Он засмеялся и сел между ее широко раздвинутыми ногами.
— Не спеши, мой цветок! Можно получить еще большее удовольствие, если не торопить события.
И он начал совершать мучительно медленные движения, которые доводили ее до грани безумия.
Зенобия оказалась совершенно беспомощной перед теми восхитительными ощущениями, которые начали одолевать ее. В первый раз она испытывала боль, но потом все пошло хорошо, и это ей понравилось. Теперь, хотя она и испытала минутное неудобство, когда он начал все сначала, ей по-прежнему было приятно. Она не верила, что может быть еще лучше, однако каждая минута приносила все новые восторги, и наконец она закружилась, совершенно потеряв ощущение времени, но ничуть не беспокоясь об этом. Единственная мысль пронеслась в голове — какая она была дурочка, когда боялась его. Князь, лежа на ней, застонал от испытываемого им наслаждения и упал на ее грудь.
Оба они погрузились в глубокий сон. Зенобия, с ее способностью быстро восстанавливать силы, свойственной молодым здоровым животным, проспала несколько часов и проснулась. Стояла полночь, черная и очень тихая. Светильники все еще горели, так как ни она, ни князь не позаботились о том, чтобы погасить их. По портику гулял легкий ветерок, и светильники мерцали, отбрасывая на стену причудливые золотисто-красные тени. Она лежала на спине и спокойно осматривала комнату, в которой недавно стала женщиной. Она сразу поняла, что эта комната предназначалась для женщины. Это ее комната, комната, в которой она будет делить со своим Ястребом нежную, сладкую близость; комната, в которой она будет рожать детей; комната, в которой она, быть может, испустит свой последний вздох, будучи уже старухой.
«Здесь все просто», — думала она, пока ее взгляд медленно перемещался по помещению. Но ведь Оденат говорил, что специально не стал украшать комнату, оставив за ней право выбора. В этом было что-то новое и приятное.

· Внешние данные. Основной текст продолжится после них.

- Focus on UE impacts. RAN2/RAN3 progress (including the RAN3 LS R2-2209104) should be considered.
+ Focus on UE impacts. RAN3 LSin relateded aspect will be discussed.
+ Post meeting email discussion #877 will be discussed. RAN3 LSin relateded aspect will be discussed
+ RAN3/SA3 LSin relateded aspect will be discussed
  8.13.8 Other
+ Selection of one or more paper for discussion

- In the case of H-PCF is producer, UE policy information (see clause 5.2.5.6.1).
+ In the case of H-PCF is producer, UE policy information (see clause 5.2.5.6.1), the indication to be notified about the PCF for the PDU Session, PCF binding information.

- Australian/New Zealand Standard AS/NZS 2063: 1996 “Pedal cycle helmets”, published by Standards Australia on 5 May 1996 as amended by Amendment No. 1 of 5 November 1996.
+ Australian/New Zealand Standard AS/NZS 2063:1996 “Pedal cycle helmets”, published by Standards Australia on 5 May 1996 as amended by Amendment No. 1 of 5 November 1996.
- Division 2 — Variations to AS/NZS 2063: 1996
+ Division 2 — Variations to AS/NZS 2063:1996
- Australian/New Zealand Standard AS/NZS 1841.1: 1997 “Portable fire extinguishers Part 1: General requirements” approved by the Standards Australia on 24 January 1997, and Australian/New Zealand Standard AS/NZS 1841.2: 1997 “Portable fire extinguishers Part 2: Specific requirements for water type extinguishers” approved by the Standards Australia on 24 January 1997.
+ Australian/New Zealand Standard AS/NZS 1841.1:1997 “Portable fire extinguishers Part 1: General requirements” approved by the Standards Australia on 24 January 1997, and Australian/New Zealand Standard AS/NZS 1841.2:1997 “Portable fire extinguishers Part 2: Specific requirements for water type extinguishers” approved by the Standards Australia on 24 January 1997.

— Ты уже проснулась? Его голос нарушил тишину.
— Да.
— О чем же ты размышляешь, мой цветок?
Искренний ответ уже был готов сорваться с ее губ, но она сдержалась. Едва ли ему покажется лестным, что в ночь после свадьбы она думает о том, как бы получше украсить их дом.
— Я думала о тебе. Ястреб, — сказала она.
— И что же ты думала?
— Что люблю тебя! — ответила она.
Он приподнялся на локте и, улыбаясь, заглянул ей в лицо.
— Мы будем и друзьями, и любовниками, и супругами! Ох, Зенобия, я так счастлив, у меня есть ты! Я был так одинок после смерти моего отца! Ни моя мать, ни Делиция не могли быть моими друзьями, они не понимают меня. Но ведь ты понимаешь, мой цветок, не правда ли? Пальмира — великий город, и мы сделаем его еще более великим. Тогда наш сын станет даже более великим господином, чем его отец и дед!
— Но как же мы сможем стать великими, если нами правят римляне? — спросила она.
— Вскоре Антоний Порций уйдет в отставку, — объяснил он. — Он говорил, что император никого не пришлет на его место. Римляне доверяют нам, Зенобия. Вскоре я буду по праву править этим городом, как правили до меня все князья Пальмиры.
— Но как ты сможешь править Пальмирой, если римляне все еще держат в городе гарнизон? — спросила Зенобия.